Aim of the exercise |
Repeat the lines below exactly as they appear, but leave out the images.

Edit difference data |

Segment Open

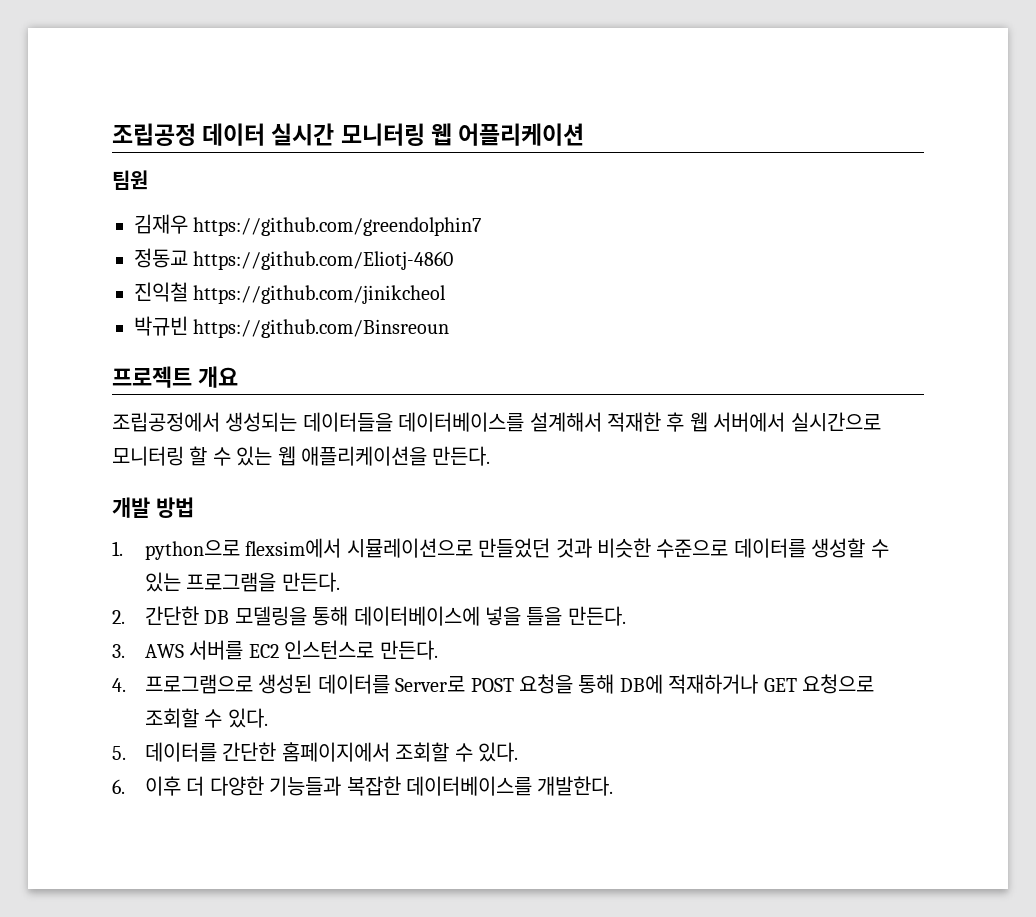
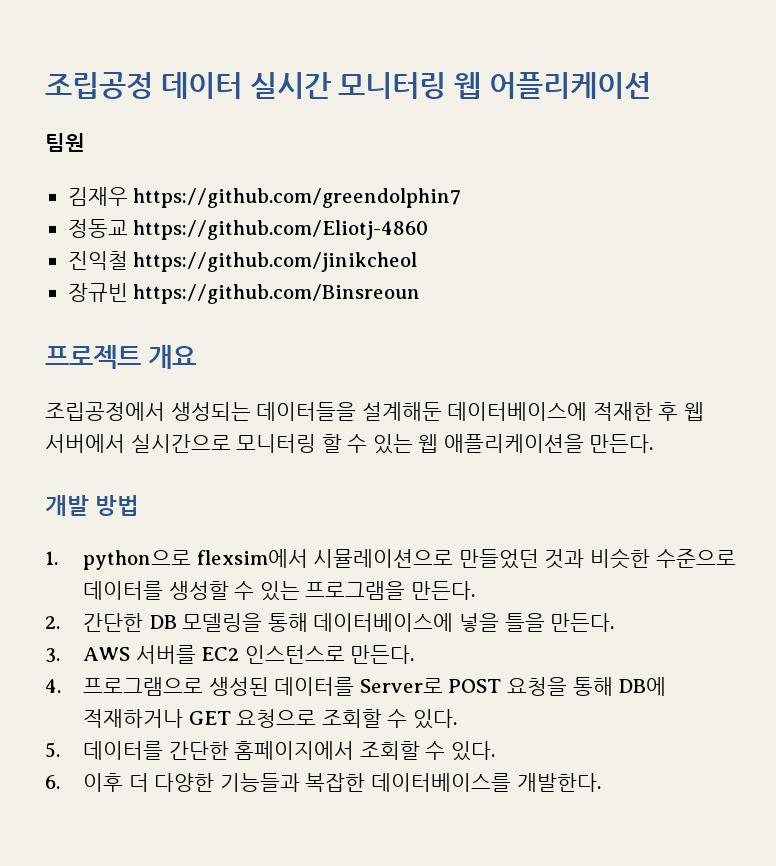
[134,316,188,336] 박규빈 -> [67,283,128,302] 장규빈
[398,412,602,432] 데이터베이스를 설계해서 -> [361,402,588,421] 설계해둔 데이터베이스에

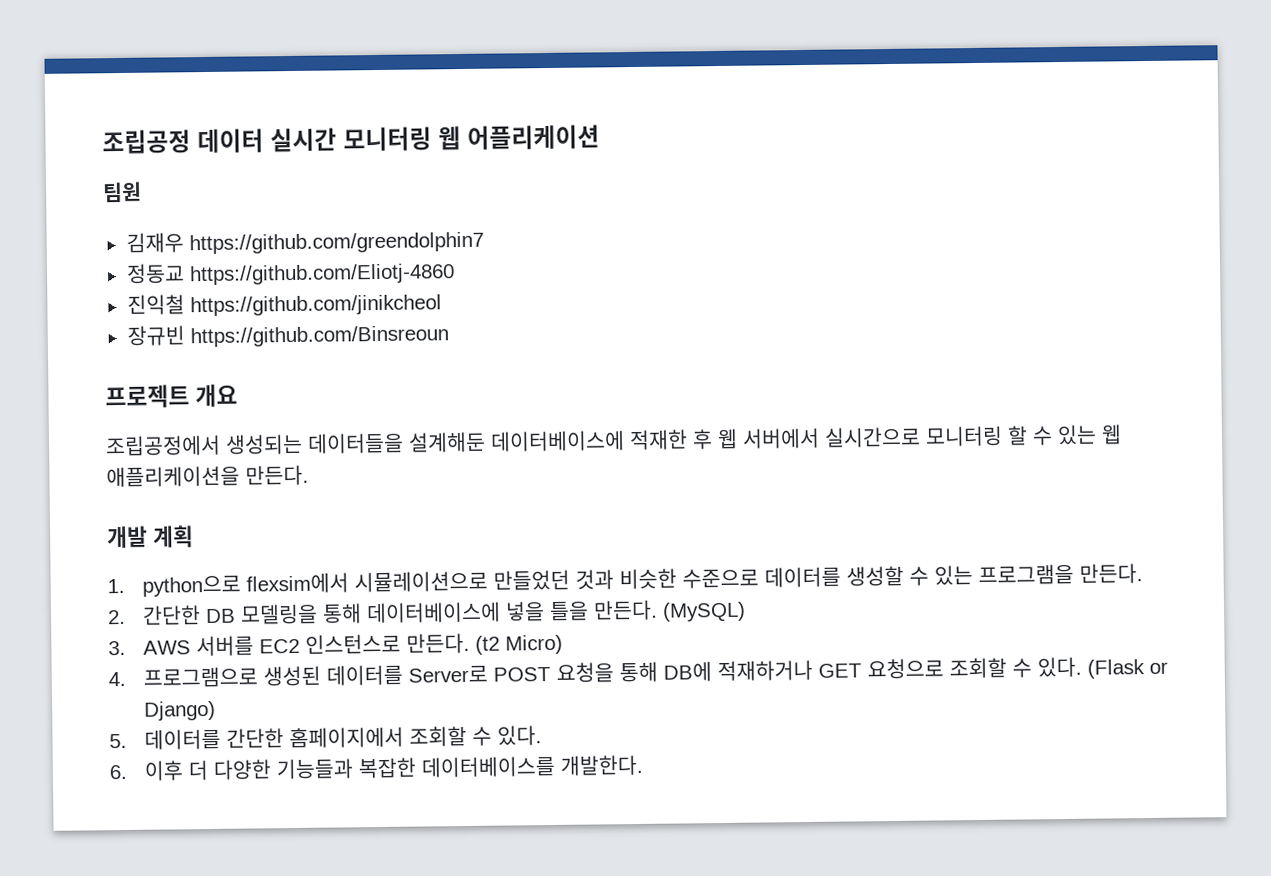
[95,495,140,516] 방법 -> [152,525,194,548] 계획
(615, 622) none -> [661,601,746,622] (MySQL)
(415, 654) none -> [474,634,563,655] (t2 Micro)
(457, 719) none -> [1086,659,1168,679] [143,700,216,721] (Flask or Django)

Segment Closed

Task response |
[134,316,188,336] 박규빈 -> [67,283,128,302] 장규빈
[398,412,602,432] 데이터베이스를 설계해서 -> [361,402,588,421] 설계해둔 데이터베이스에

[95,495,140,516] 방법 -> [152,525,194,548] 계획
(615, 622) none -> [661,601,746,622] (MySQL)
(415, 654) none -> [474,634,563,655] (t2 Micro)
(457, 719) none -> [1086,659,1168,679] [143,700,216,721] (Flask or Django)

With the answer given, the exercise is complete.